From the archive: "The Night Listener"

Adapted by Armistead Maupin from his own novel, The Night Listener gives us Robin Williams as a shambling radio DJ, coming out of a turbulent relationship with his last boyfriend when he's introduced to the work of a terminally ill 14-year-old (Rory Culkin), a prodigy on the verge of publishing a memoir of his abused childhood. The DJ and the kid make contact in long, late-night phone calls, but then the former's ex introduces a note of uncertainty by suggesting the voice of the boy and the voice of his mother are uncannily similar. It's an insecure radio personality's worst nightmare - that their listenership should be reduced by even one - that sends the broadcaster out on a lonely, obsessive quest to find out whether the boy ever really existed.

It is, too, a very Eighties-feeling piece (to paraphrase Team America: World Police, almost everybody on screen has, or knows someone who has, AIDS), shot in a palette of muted colours that, along with the presence of Toni Collette as the boy's mother, is bound to generate comparisons to The Sixth Sense. Patrick Stettner's film is every bit as glacial as M. Night Shyamalan's breakout hit, but The Night Listener has a little more going on beneath the surface. The Sixth Sense telescoped: it got smaller and smaller the closer it got to its final-reel coup de cinema, a twist that revealed half of the film you just saw wasn't really there. (Viewers were then encouraged to go back and see for themselves, making it a hugely successful commercial enterprise.)
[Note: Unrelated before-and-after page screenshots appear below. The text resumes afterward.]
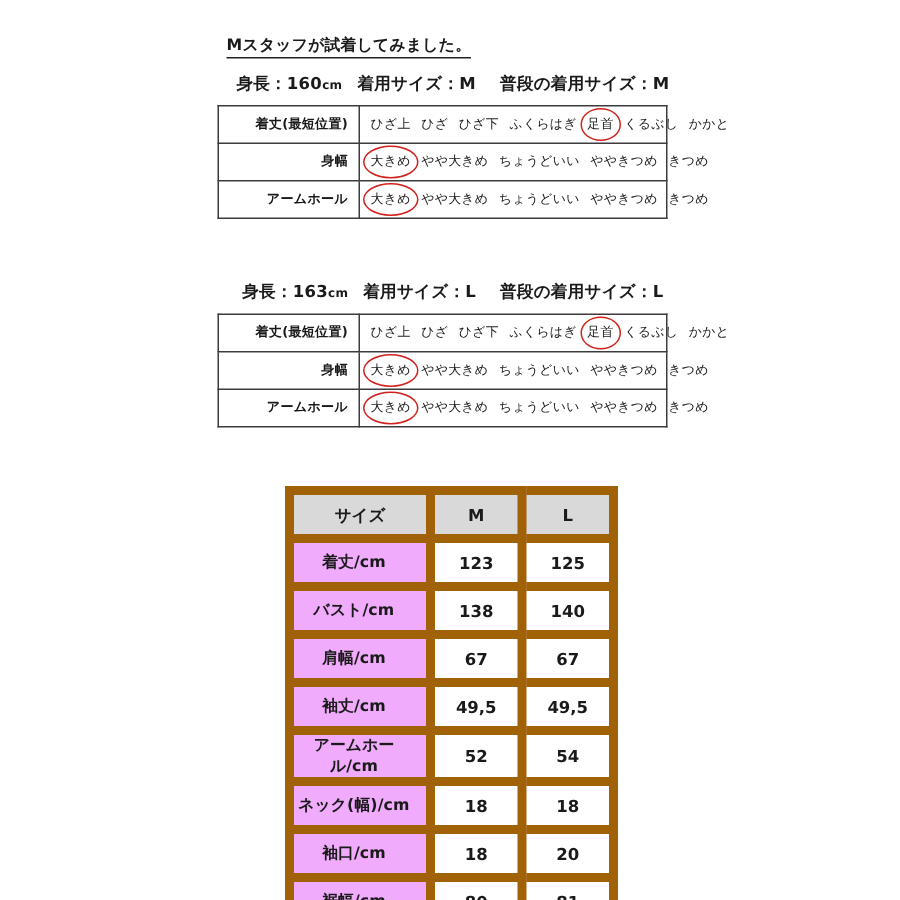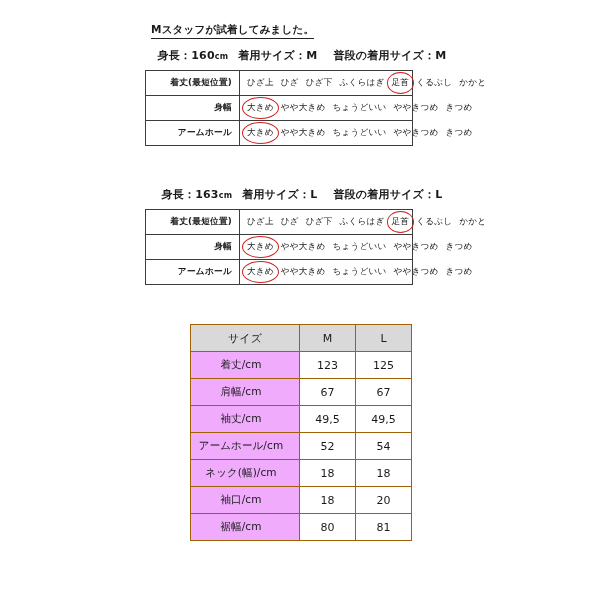--- a/index.html
+++ b/index.html
@@ -57,21 +57,21 @@
     width: 10px;
   }
   .staff-meta .gap-wide {
     display: inline-block;
     width: 16px;
   }
 
   .fit-table {
     margin-top: 7px;
     border-collapse: collapse;
-    width: 268px;
+    width: 300px;
     table-layout: fixed;
     border-radius: 11px;
   }
   .fit-table td {
     border: 1px solid #3c3c3c;
     font-size: 8.5px;
     padding: 0;
     height: 24px;
     vertical-align: middle;
   }
@@ -113,25 +113,25 @@
   
   .size-chart {
     position: absolute;
     left: 190px;
     top: 324px;
     border-collapse: collapse;
     table-layout: fixed;
     width: 222px;
   }
   .size-chart th, .size-chart td {
-    border: 1px solid #a16207;
+    border: 6px solid #a16207;
     height: 26px;
     font-size: 11px;
     text-align: center;
-    font-weight: normal;
+    font-weight: bold;
     padding: 0;
   }
   .size-chart .rowhead {
     width: 112px;
     background: #f0abfc;
     text-align: center;
     padding-right: 8px;
     font-size: 10.5px;
     letter-spacing: 0.1px;
   }
@@ -221,20 +221,25 @@
         <th class="colhead">L</th>
       </tr>
     </thead>
     <tbody>
       <tr>
         <td class="rowhead">着丈/cm</td>
         <td class="val">123</td>
         <td class="val">125</td>
       </tr>
       <tr>
+        <td class="rowhead">バスト/cm</td>
+        <td class="val">138</td>
+        <td class="val">140</td>
+      </tr>
+      <tr>
         <td class="rowhead">肩幅/cm</td>
         <td class="val">67</td>
         <td class="val">67</td>
       </tr>
       <tr>
         <td class="rowhead">袖丈/cm</td>
         <td class="val">49,5</td>
         <td class="val">49,5</td>
       </tr>
       <tr>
The Night Listener, which offers no such encouragements (and is thus likely to be far less commercially successful), gets deeper and deeper the further its befuddled hero ventures into the mystery at the film's heart. If The Sixth Sense was an exercise in manipulating audiences, The Night Listener is Maupin and Stettner pondering on the responsibility of the storyteller, which makes the disappointment when they default on their own ending all the greater. Not least as it shortchanges two very decent performances: Collette manages the rare feat of appearing both human and incredibly spooky, while Williams, in a skilful turn, makes not just tolerable but affecting his portrait of a man whose life is in such disarray his only hope is to seek surety in the miseries of others.

(August 2006)

The Night Listener screens on BBC1 tomorrow at 11.35pm.